Luckily, it’s unlikely that you’re going to down a two-liter bottle of water before your workout, but Donavanik recommends capping your intake even lower: at to two to three cups of water two to three hours before exercise—for your stomach’s sake. “If you have a stomach full of water and you’re doing intense exercise like sprints, jumps, and inversions, you feel that water moving around in your stomach—and it’s super unpleasant,” he says. “It can also cause you to cramp, feel nauseated, and possibly throw up.”

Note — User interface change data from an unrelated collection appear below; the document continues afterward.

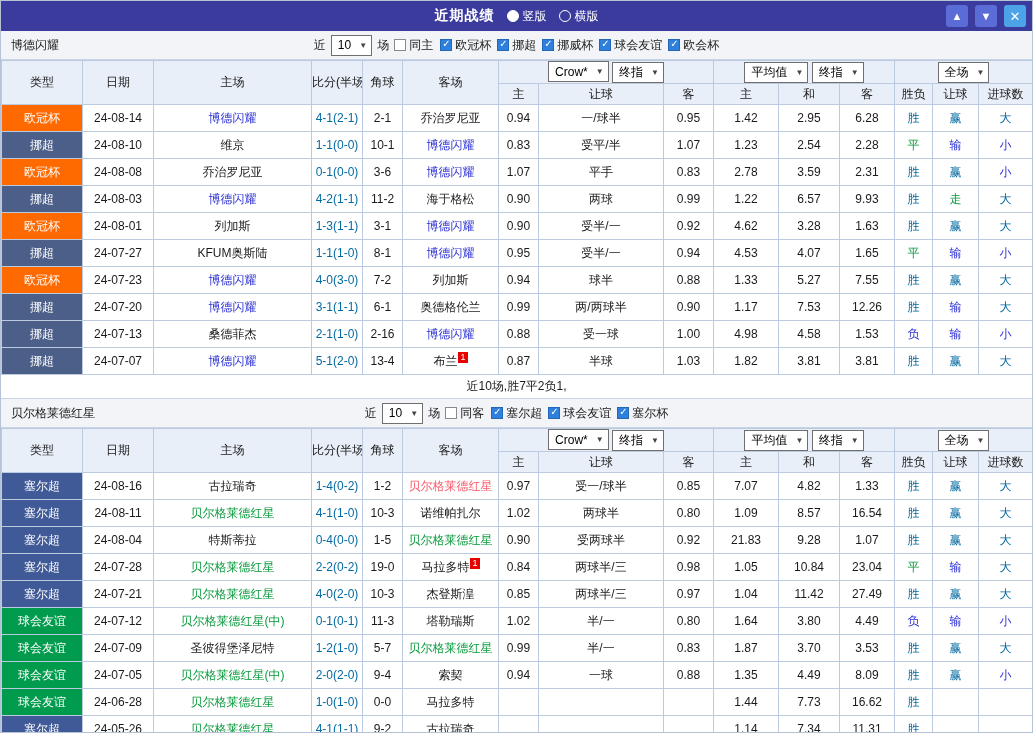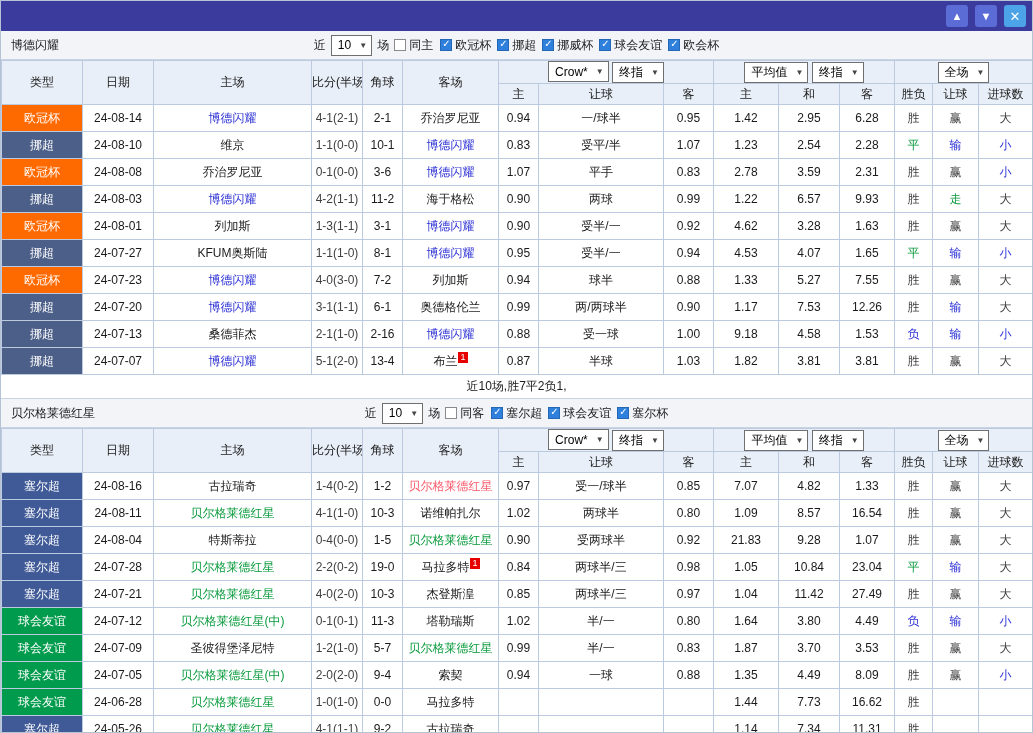"近期战绩" div.titlebar-center { html: none -> <div> <span>近期战绩</span> <label> <span></span> <span>竖版</span> </label> <label> <span></span> <span>横版</span> </label> </div> }
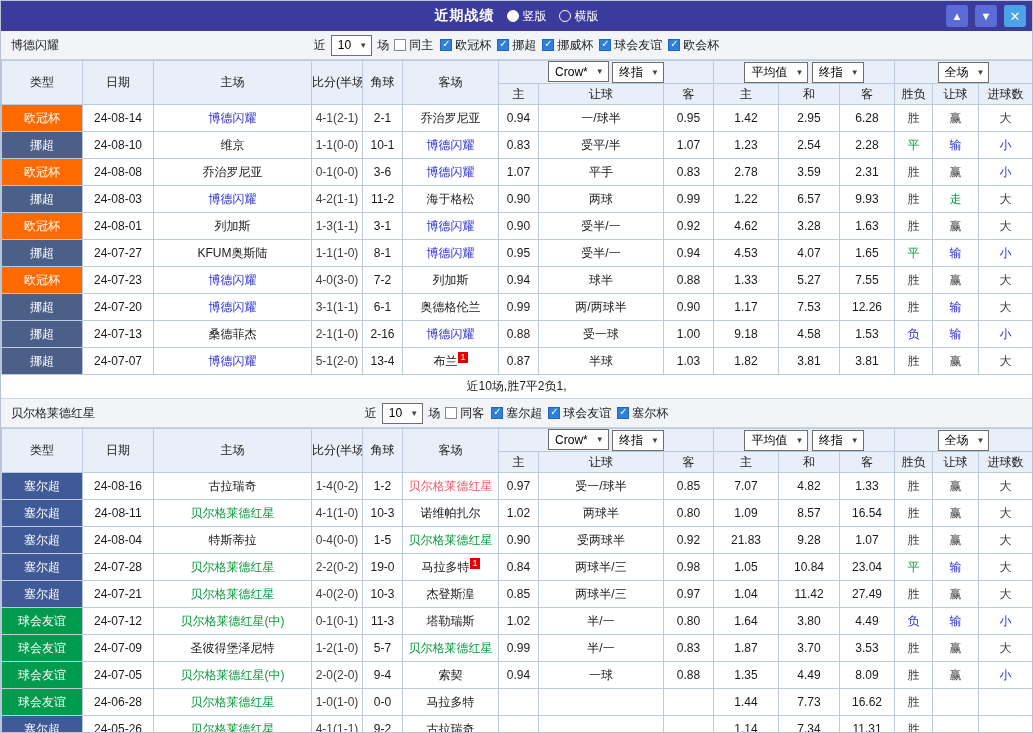"4-1(2-1)" .c-red { color: #404040 -> #0369a1 }
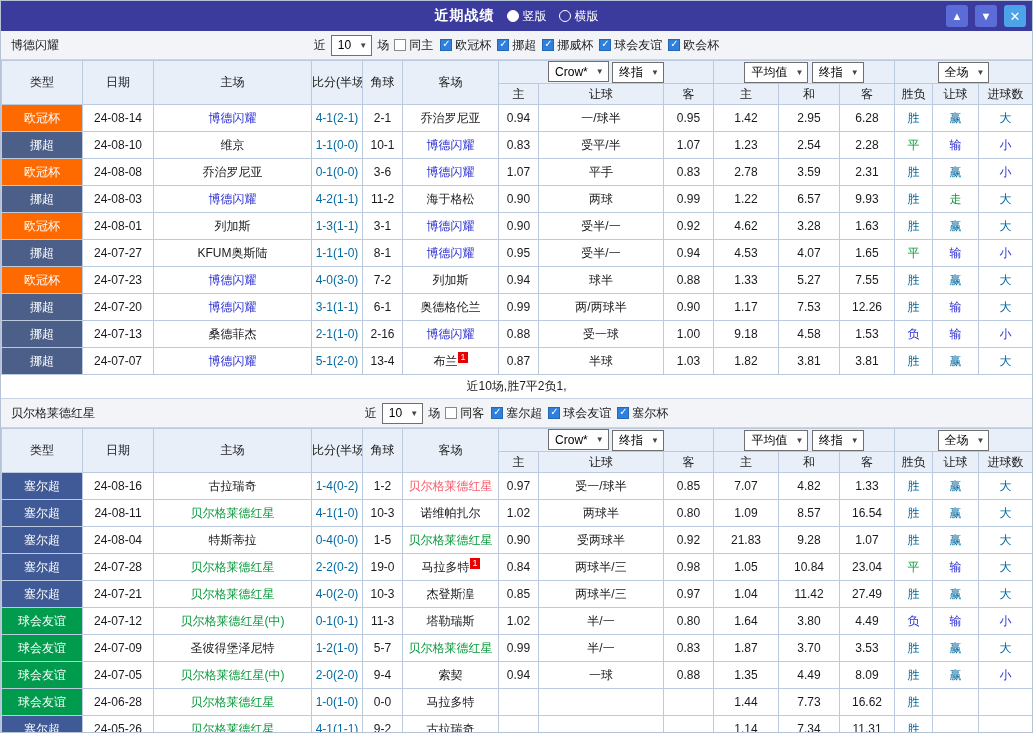"9.18" td { text: 9.18 -> 4.98 }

3. Hit Up the Indian Food Buffet

“Eating a big, spicy meal is a no-no if you don’t want reflux or heartburn during your workout,” says Fear. It doesn’t sound pretty: “Combined with jostling around, a full stomach increases the risk of acidic stomach contents contacting and irritating the inside of the esophagus and giving you that familiar heartburn sensation,” she says. ​“Reflux can torpedo your workout by making it less comfortable to work at your full intensity, giving you a sour taste in your mouth or even causing you enough pain to pack it in early.” ​

Plus, even if you somehow sidestep heartburn (lucky you), you still may have cramping and reduced exercise function to deal with. “If you start to work out while your body is still digesting food, the body now has to also shunt blood into the muscles being worked,” says Donavanik. “So now you aren’t getting enough blood supply to your stomach to help properly digest your food, and you aren’t getting an adequate blood supply to your muscles.” If you’re planning an intense workout, avoid meat, eggs, corn, and anything else that’s hard for your stomach to break down within a couple hours of hitting the gym. Stick with lighter foods, like fruit and carbs, within a couple hours of your workout, he says. Bonus: Since they are easily digestible, your body will actually be able to use them to help you power your workout.

4. Have Crazy, Wild Sex

“If two people are really going at it, sex can be detrimental pre-workout because you’re expending a lot of energy,”  says Donavanik. “Not just that, but during sex, oxytocin is released, which kind of mellows you out and gives you those feel-good vibes. So if you’re planning a hardcore bootcamp workout, skip the pre-workout sex.”

5. Try to Touch Your Toes

Static stretching (think: bend and hold) before a workout is a no-go. “When you work out, your muscles need to contract as intensely and forcefully as possible,” says Donavanik. “So when you put them in a stretched state beforehand, you limit their ability to do their job efficiently. It’s like you’re taking away their tools for success.” For instance, in one study published in the Journal of Strength and Conditioning Research, exercisers who static stretched before performing a squat reduced their strength by 8.36 percent and lower-body stability by 22.68 percent, compared to those who performed dynamic stretches before getting their squat on.